After just one day, I can't tell you much about the S8's battery life, except that it seems about normal, or its performance, except that I found it just as fast as every other fast phone. I also can't say much about the camera, except that I spent a rainy hour walking around San Francisco and mostly came up impressed by the 12-megapixel results. It's ridiculously fast, and mostly really simple to use. It may not have a dual-lens rig, which is a shame, but Samsung still managed to add in some nifty augmented-reality stickers and lenses. So far, it strikes me overall as no better or worse than the camera in the S7, which is fine---that was an excellent camera.
The S8's splashiest new feature, the Bixby assistant, isn't shipping on early S8 models. In fact, I'll hold off writing a full review of this phone---complete with a rating---until Bixby arrives in earnest to help you send photos, play music, and generally figure out your S8. But a couple of features already work. Swipe right on the home screen and Bixby brings up a stream of things you might want to see: upcoming reminders, the weather, your activity, personalized news, and more. I found it handy, even if I don't see what makes it better than Google Now.
The coolest thing about Bixby so far is its camera-first search engine. Using Pinterest-powered software, it lets you take a photo of something and either shop for it or find similar images online. It identified my headphones and found my Field Notes notebook, but mistook my water bottle for wine. Not a wine bottle, just wine. Still, it used a photo of my sleeping dog to show me many more pictures of sleeping dogs. A net positive for sure.

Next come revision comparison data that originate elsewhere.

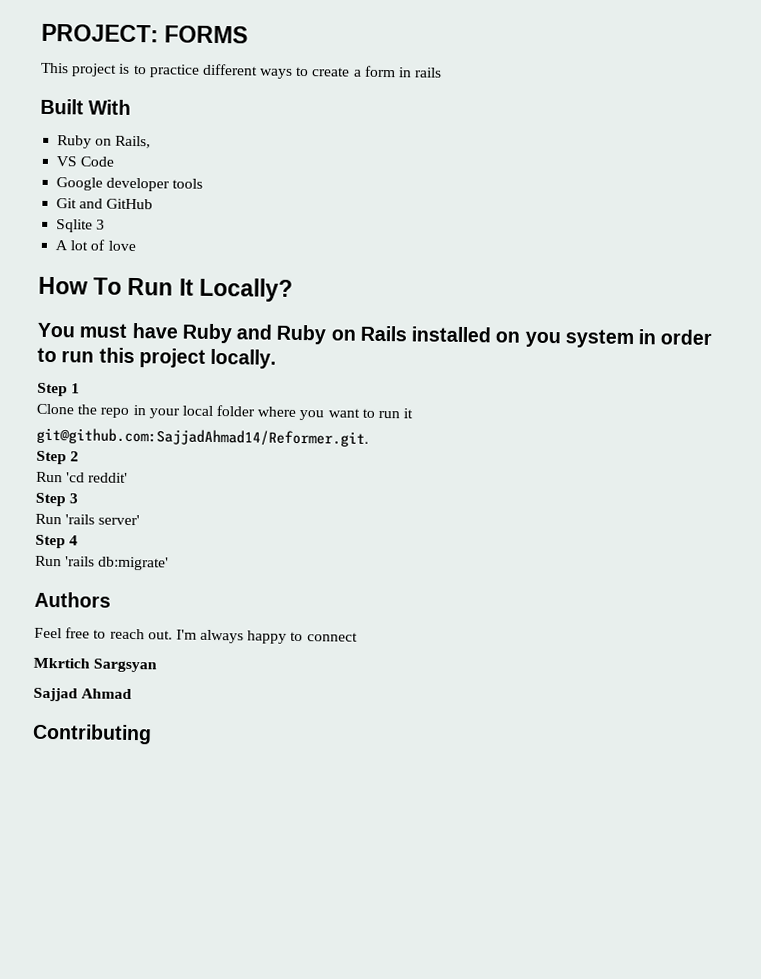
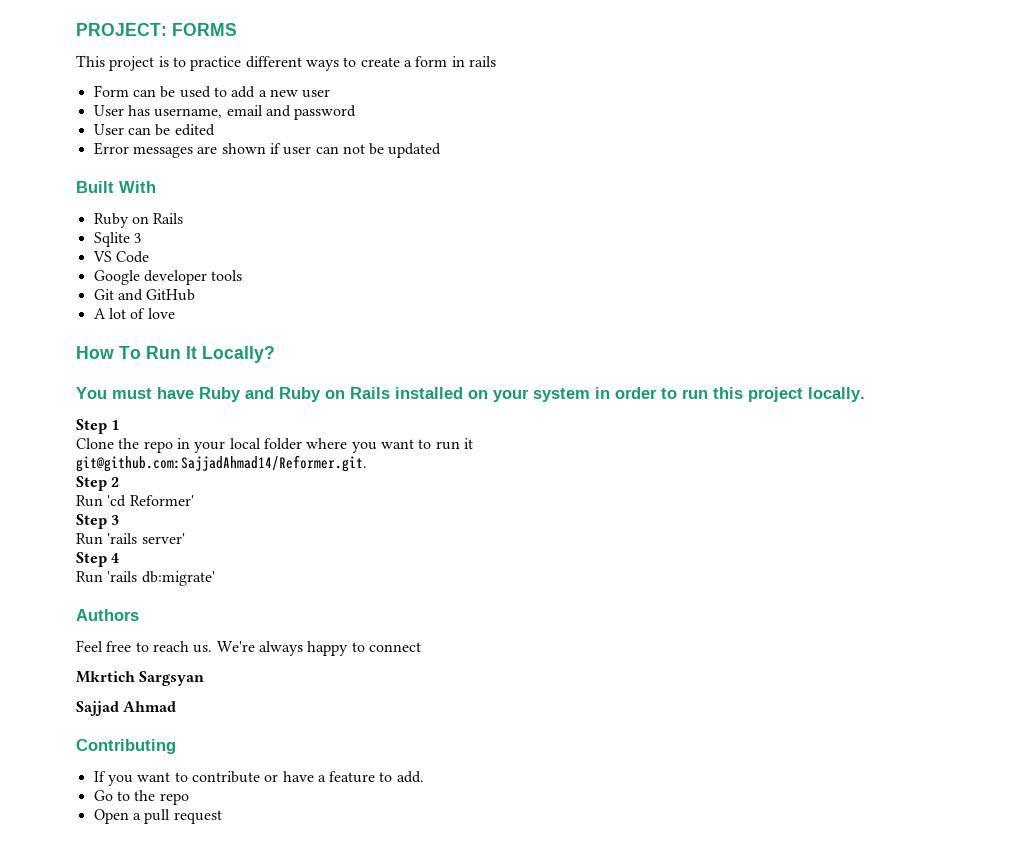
(443, 72) none -> [93,85,331,98] [93,105,357,120] [93,124,215,136] [93,142,442,158] // Form can be used to add a new user // User has username, email and password // User can be edited // Error messages are shown if user can not be updated
[115,135,152,149] Rails, -> [153,213,184,224] [93,232,141,247] Rails // Sqlite 3
[56,219,106,233] // Sqlite 3 -> (196, 295) none
[524,331,561,348] you -> [493,389,529,402] your
[88,472,129,483] reddit' -> [129,495,194,506] Reformer'
[147,629,197,640] out. I'm -> [193,641,255,653] us. We're
(152, 734) none -> [93,771,424,786] [93,790,189,805] [93,809,222,824] // If you want to contribute or have a feature to add. // Go to the repo // Open a pull request

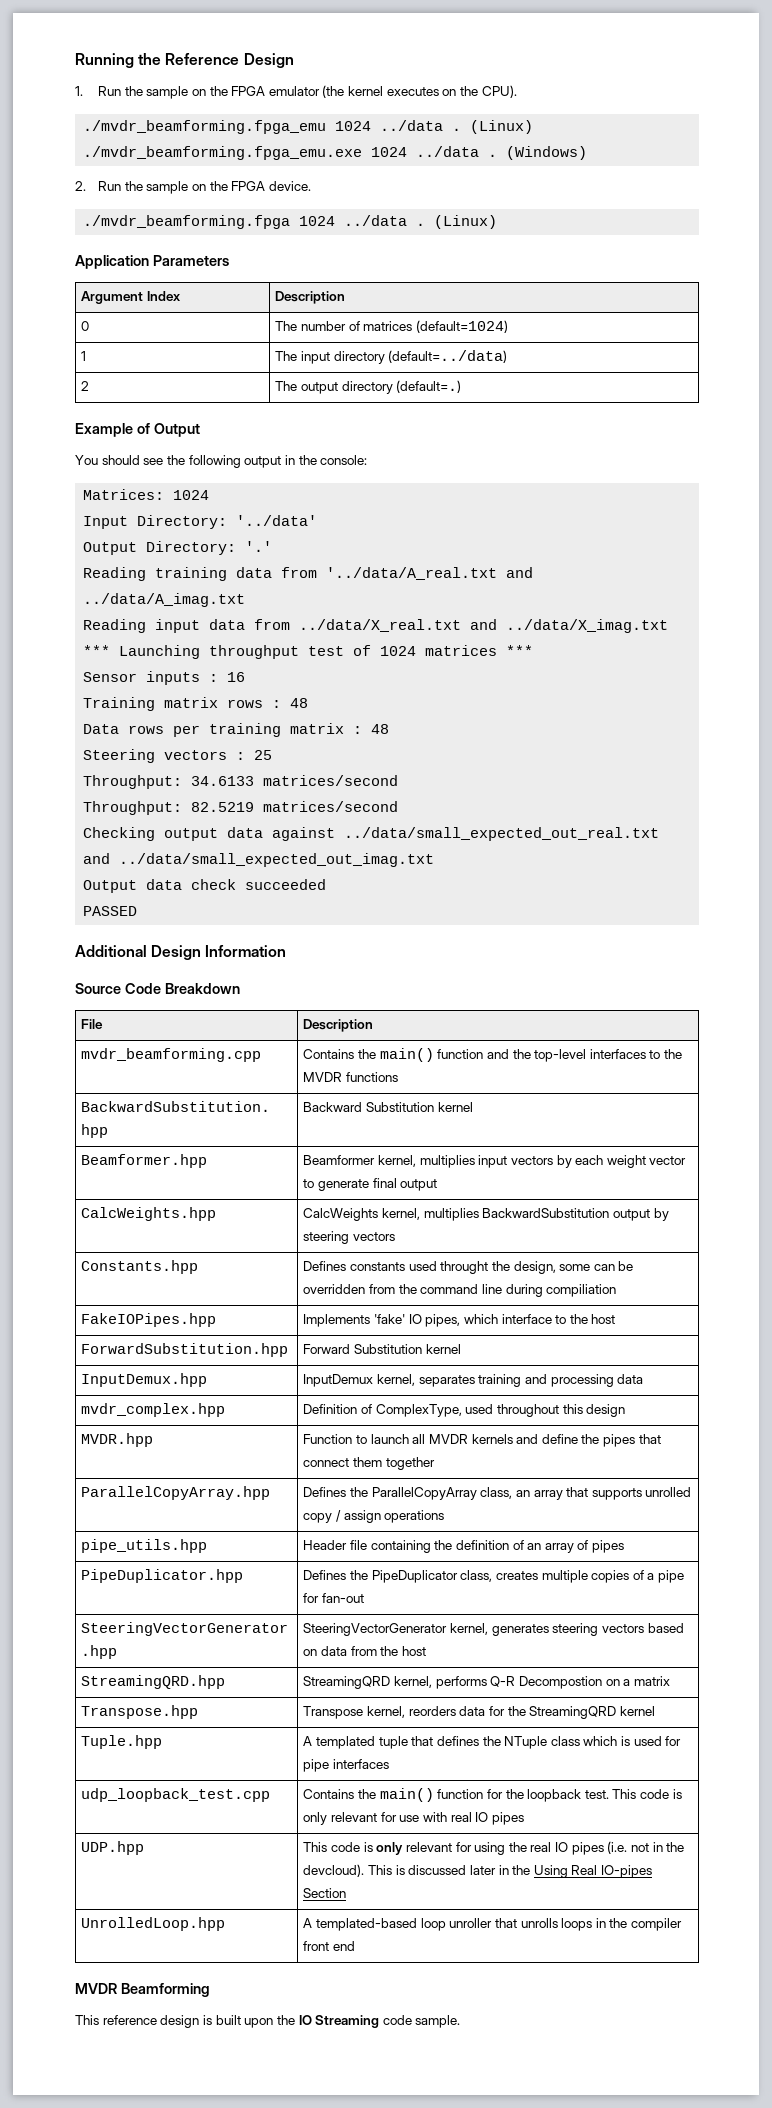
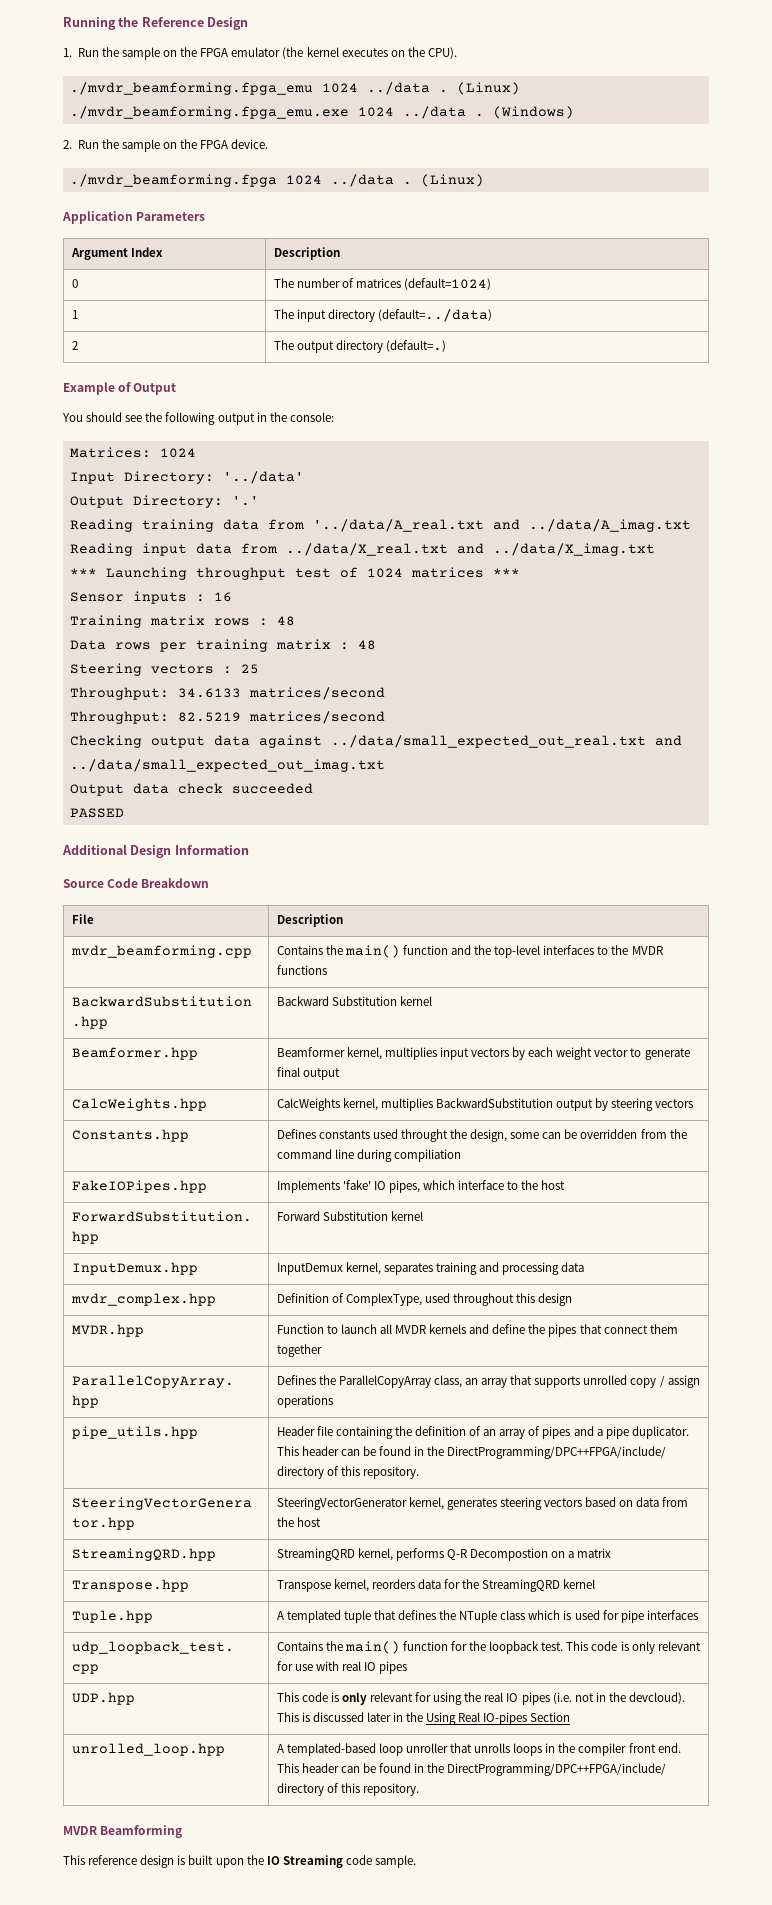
[81,1569,244,1583] [303,1570,685,1583] [303,1593,364,1603] // PipeDuplicator.hpp | Defines the PipeDuplicator class, creates multiple copies of a pipe for fan-out -> [573,1426,689,1439] [276,1446,667,1459] [276,1466,419,1479] and a pipe duplicator. This header can be found in the DirectProgramming/DPC++FPGA/include/ directory of this repository.
[81,1917,226,1931] UnrolledLoop.hpp -> [71,1743,225,1756] unrolled_loop.hpp
[332,1941,355,1951] end -> [657,1743,681,1753] [276,1763,667,1776] [276,1783,419,1796] end. This header can be found in the DirectProgramming/DPC++FPGA/include/ directory of this repository.

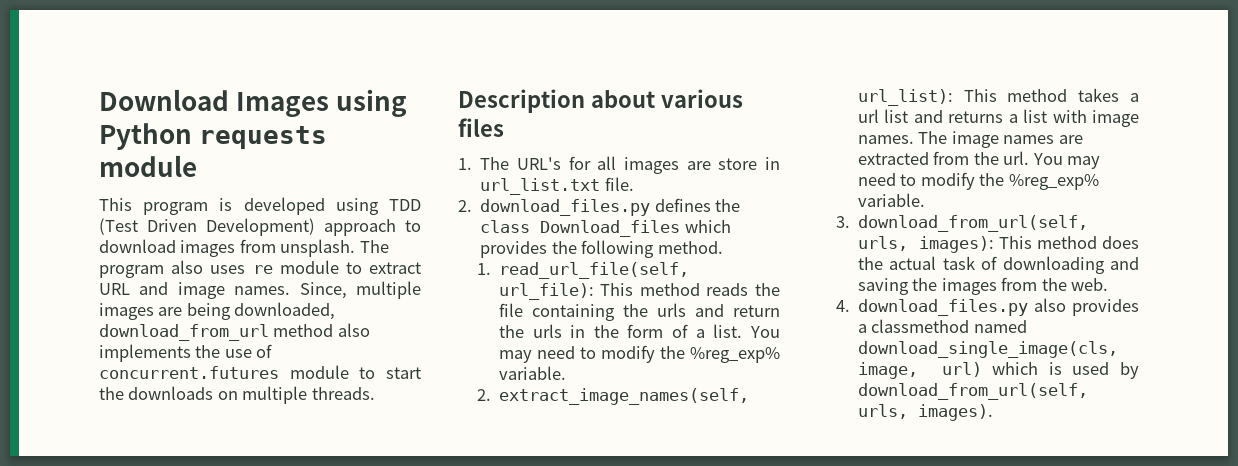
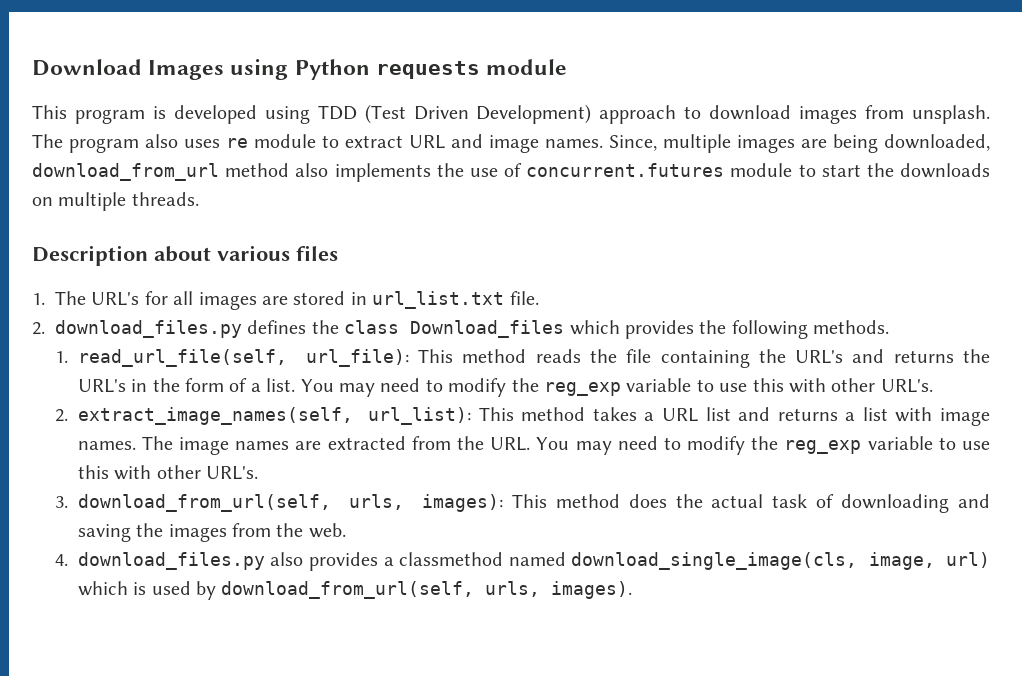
[718,158,758,170] store -> [293,291,346,305] stored
[657,241,723,254] method. -> [813,320,890,334] methods.
[656,303,780,317] [498,324,562,338] urls and return the urls -> [795,349,990,364] [77,379,126,393] URL's and returns the URL's
[690,347,780,363] [498,366,566,380] %reg_exp% variable. -> [543,378,933,396] reg_exp variable to use this with other URL's.
[857,109,879,123] url -> [662,408,699,422] URL
[1003,151,1101,169] [857,172,1099,190] [857,193,925,207] url. You may need to modify the %reg_exp% variable. -> [490,436,990,455] [77,465,258,480] URL. You may need to modify the reg_exp variable to use this with other URL's.

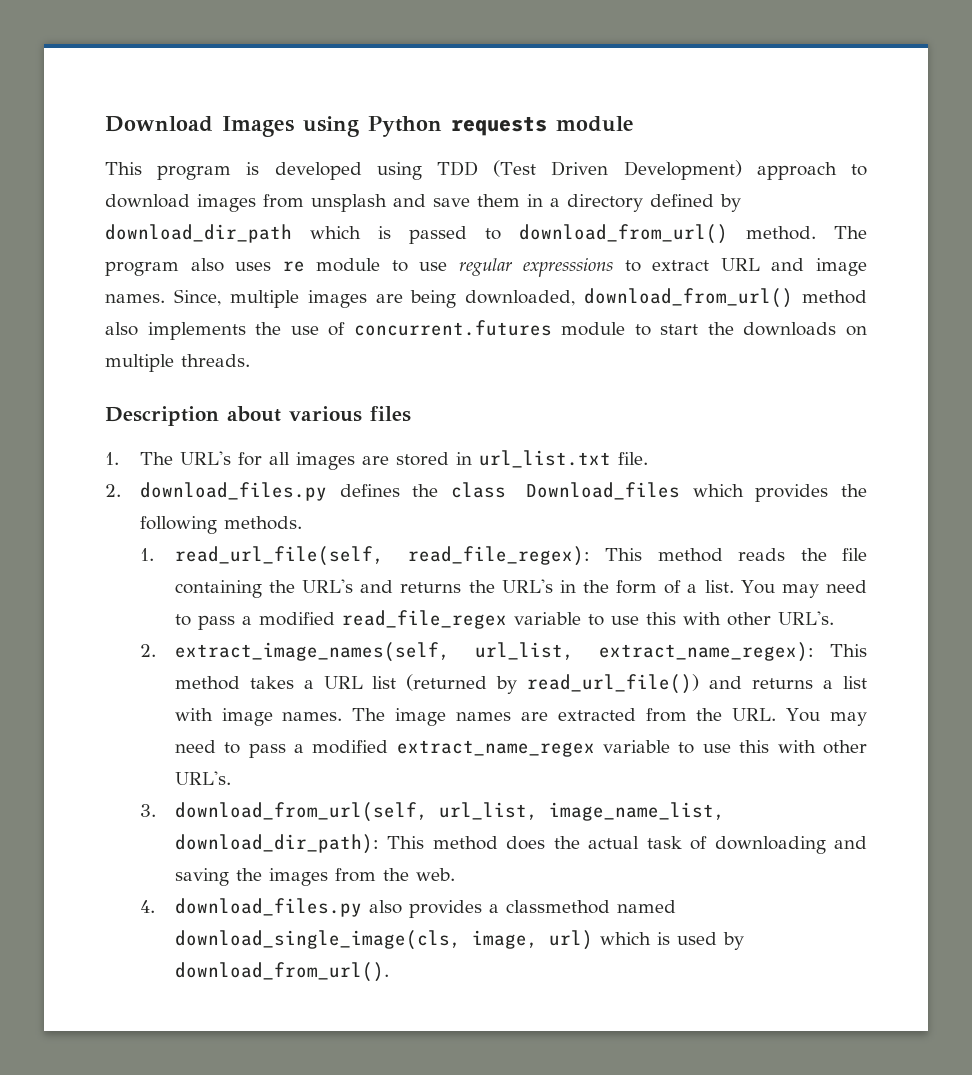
[912,105,991,124] unsplash. -> [311,194,741,212] [105,224,816,244] unsplash and save them in a directory defined by download_dir_path which is passed to download_from_url() method.
(339, 141) none -> [419,258,641,277] use regular expresssions to
[32,163,219,181] download_from_url -> [584,288,794,308] download_from_url()
[305,349,409,367] url_file): -> [407,546,590,566] read_file_regex):
[448,378,621,397] modify the reg_exp -> [197,610,507,630] pass a modified read_file_regex
[368,407,472,425] url_list): -> [474,642,815,662] url_list, extract_name_regex):
(731, 414) none -> [406,674,700,694] (returned by read_url_file())
[687,436,862,455] modify the reg_exp -> [248,740,595,758] pass a modified extract_name_regex
[348,494,503,512] urls, images): -> [438,802,725,821] [174,834,379,854] url_list, image_name_list, download_dir_path):
[221,581,633,599] download_from_url(self, urls, images). -> [174,962,389,982] download_from_url().

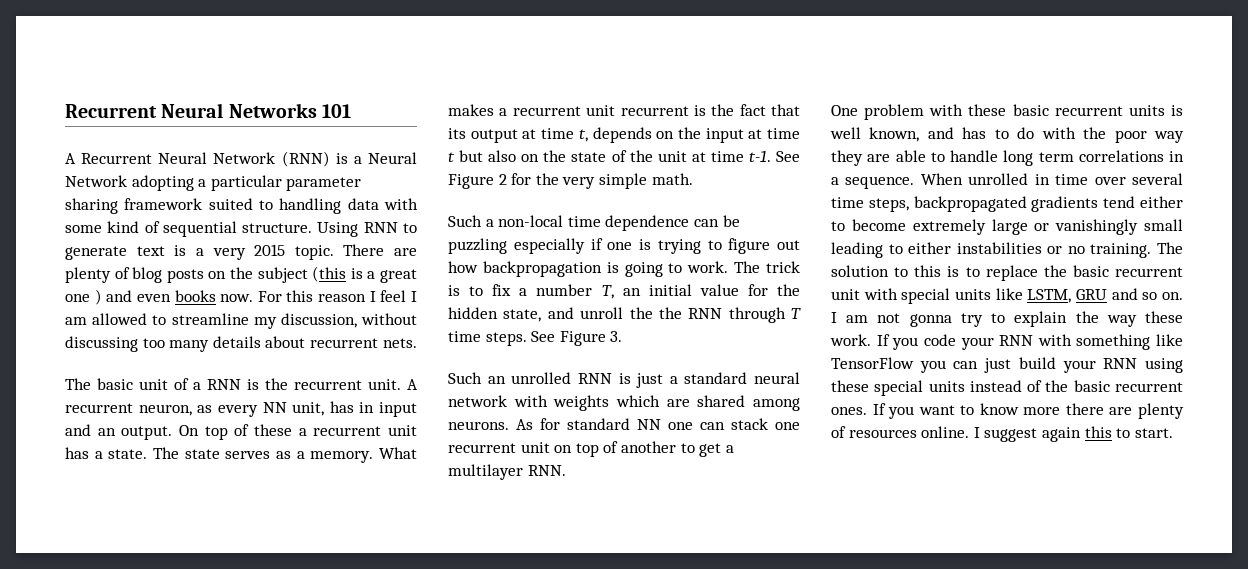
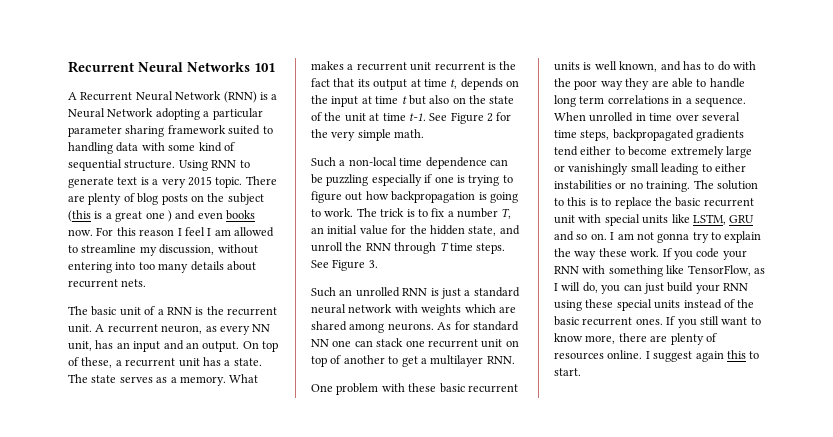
[65,336,138,352] discussing -> [68,262,136,273] entering into
[359,402,375,413] in -> [116,342,130,349] an
[253,424,292,436] these -> [81,357,113,368] these,
[658,307,682,319] the -> (363, 246) none
[831,357,914,369] TensorFlow -> [687,265,765,276] [554,282,598,293] TensorFlow, as I will do,
(915, 412) none -> [699,316,719,325] still
[1023,407,1061,415] more -> [585,335,616,344] more,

Samsung has a long history of stomping all over Google's work and design on Android. That's as true as ever here, as it deprecates the Google Assistant in favor of Bixby---you can still use Assistant by long-pressing the home button, but only Bixby gets to use the button on the side. Elsewhere, this is probably the nicest version of TouchWiz ever, but that's not saying much. The S8 features a super-helpful lockscreen, with categorized notifications and a handy always-on clock, which I like. I found the settings menu massively confusing and will never understand why Samsung used an icon representing Saturn on an app called Internet. Those things I hate. Samsung's same-size icons: good! Its blinding white notification shade: bad!
Like too many other Android manufacturers, Samsung installs too much of its own junk and gives carriers too much leeway. My T-Mobile S8 ($750 at T-Mobile) includes more than a dozen apps I don't want, plus an infuriating and impossible to remove notification constantly reminding me about Wi-Fi calling. One of the things I love most about the Google Pixel is the cleanliness of the experience. Samsung's still way behind.
Again, I'm only a day in. More to come soon, and I'm also eager to see if Samsung's new focus on safety really holds up. But so far, the S8 is ... about what I expected: a gorgeous phone with a fast processor, a solid camera, and some weird (and useless) features. That makes the S8 something of a throwback. In an era when software is everything, where everyone wants to ensconce all their devices a perfect ecosystem, Samsung made the S8 all about the hardware. The look. The feel. And that screen. Man, that screen.